§ **Task prompt**: The records follow. Count the lines holding "create" and give only the number.

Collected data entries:
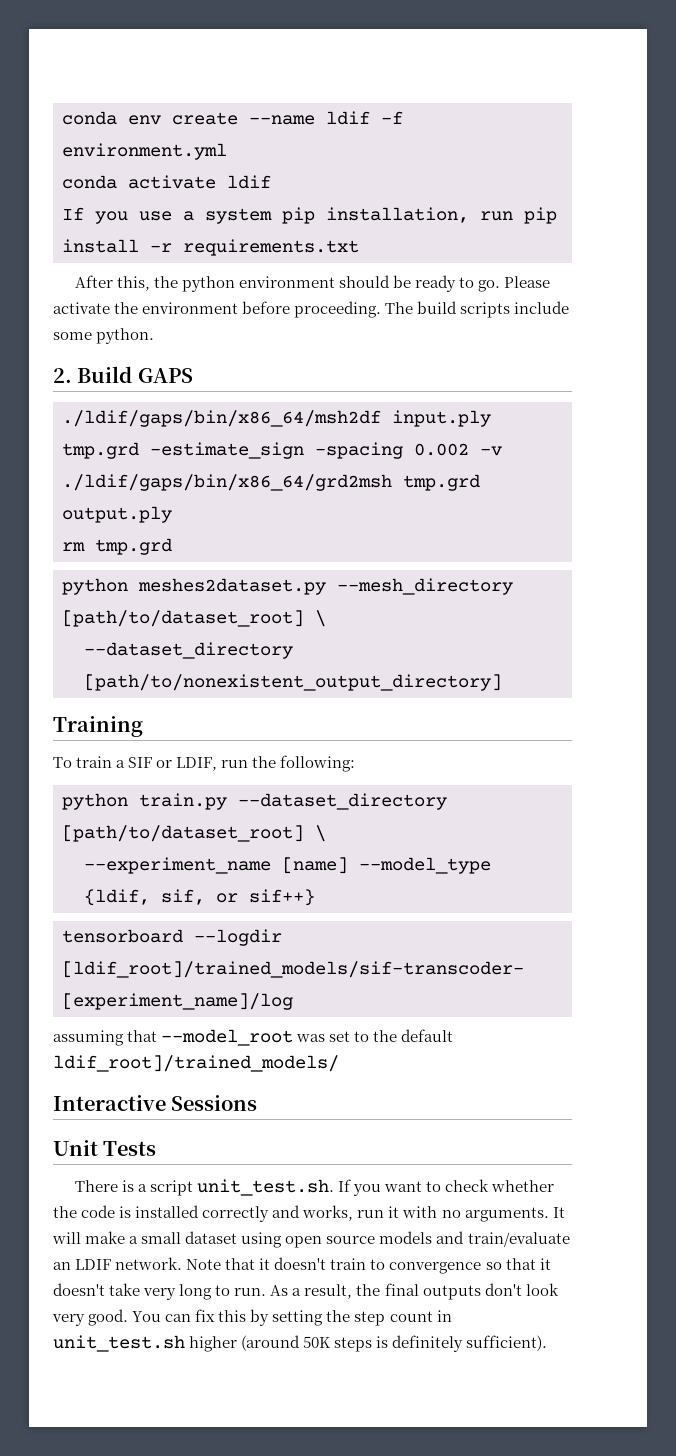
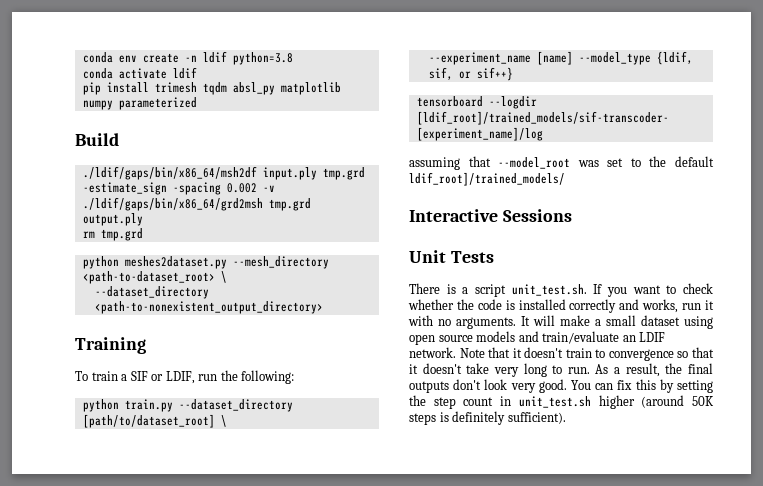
- conda env create --name ldif -f environment.yml
+ conda env create -n ldif python=3.8
- If you use a system pip installation, run pip install -r requirements.txt
- After this, the python environment should be ready to go. Please activate the environment before proceeding. The build scripts include some python.
- 2. Build GAPS
+ pip install trimesh tqdm absl_py matplotlib numpy parameterized
+ Build
- python meshes2dataset.py --mesh_directory [path/to/dataset_root] \
+ python meshes2dataset.py --mesh_directory <path-to-dataset_root> \
- --dataset_directory [path/to/nonexistent_output_directory]
+ --dataset_directory <path-to-nonexistent_output_directory>

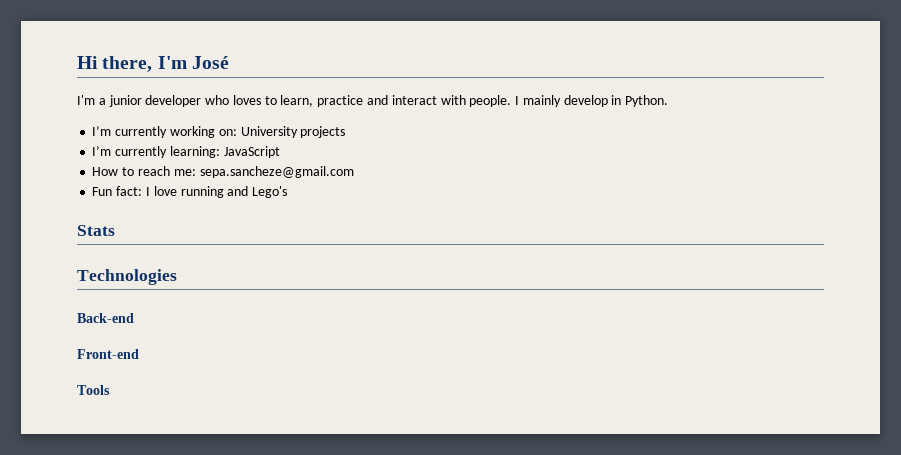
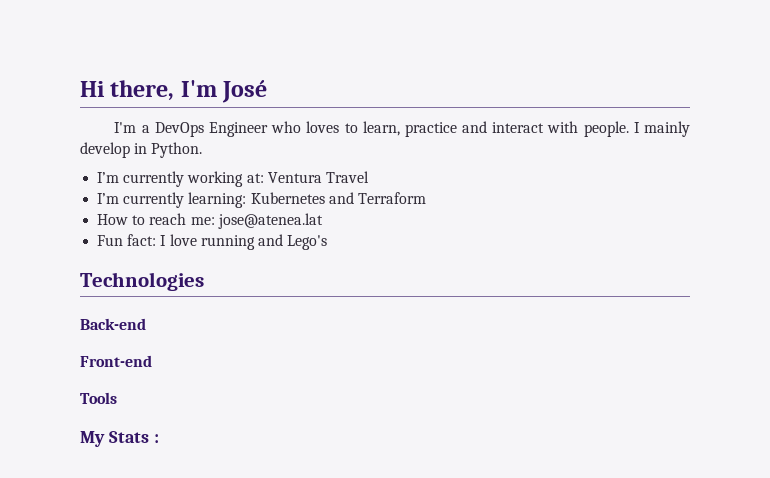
- I'm a junior developer who loves to learn, practice and interact with people.
+ I'm a DevOps Engineer who loves to learn, practice and interact with people.
- I’m currently working on: University projects
+ I’m currently working at: Ventura Travel
- I’m currently learning: JavaScript
+ I’m currently learning: Kubernetes and Terraform
- How to reach me: sepa.sancheze@gmail.com
+ How to reach me: jose@atenea.lat
- Stats
+ My Stats :

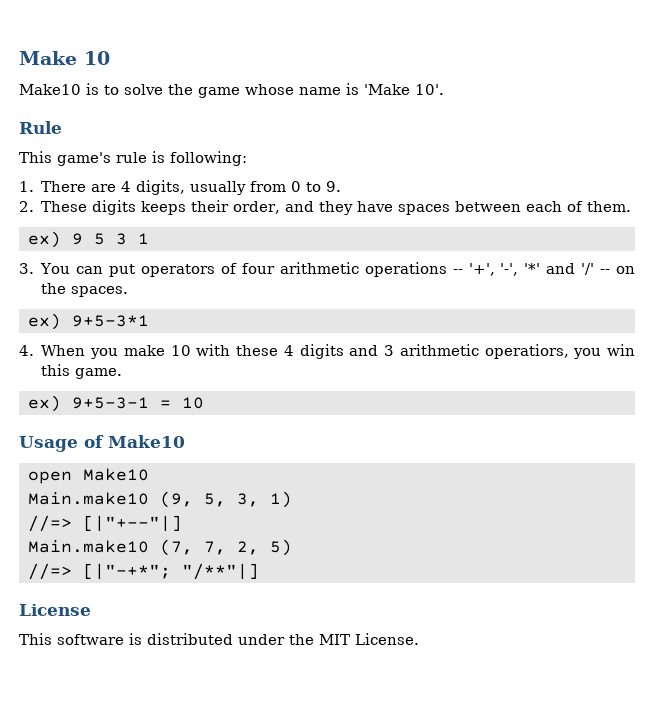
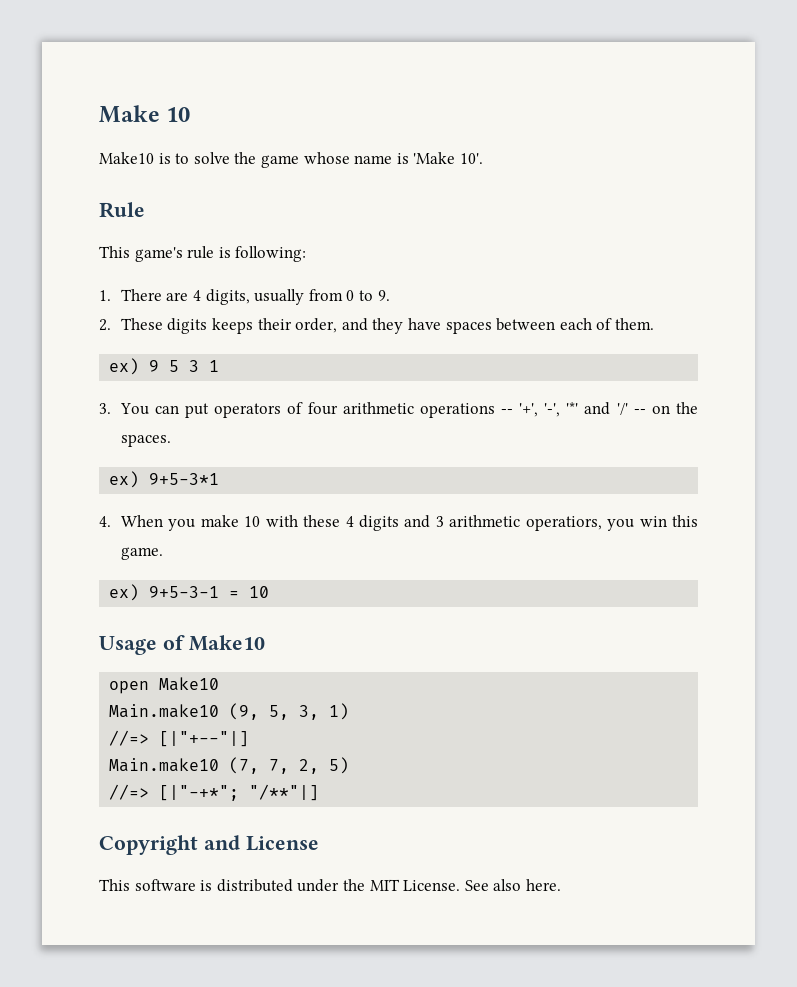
- License
+ Copyright and License
+ See also here.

§ **Reply to the exercise**: 2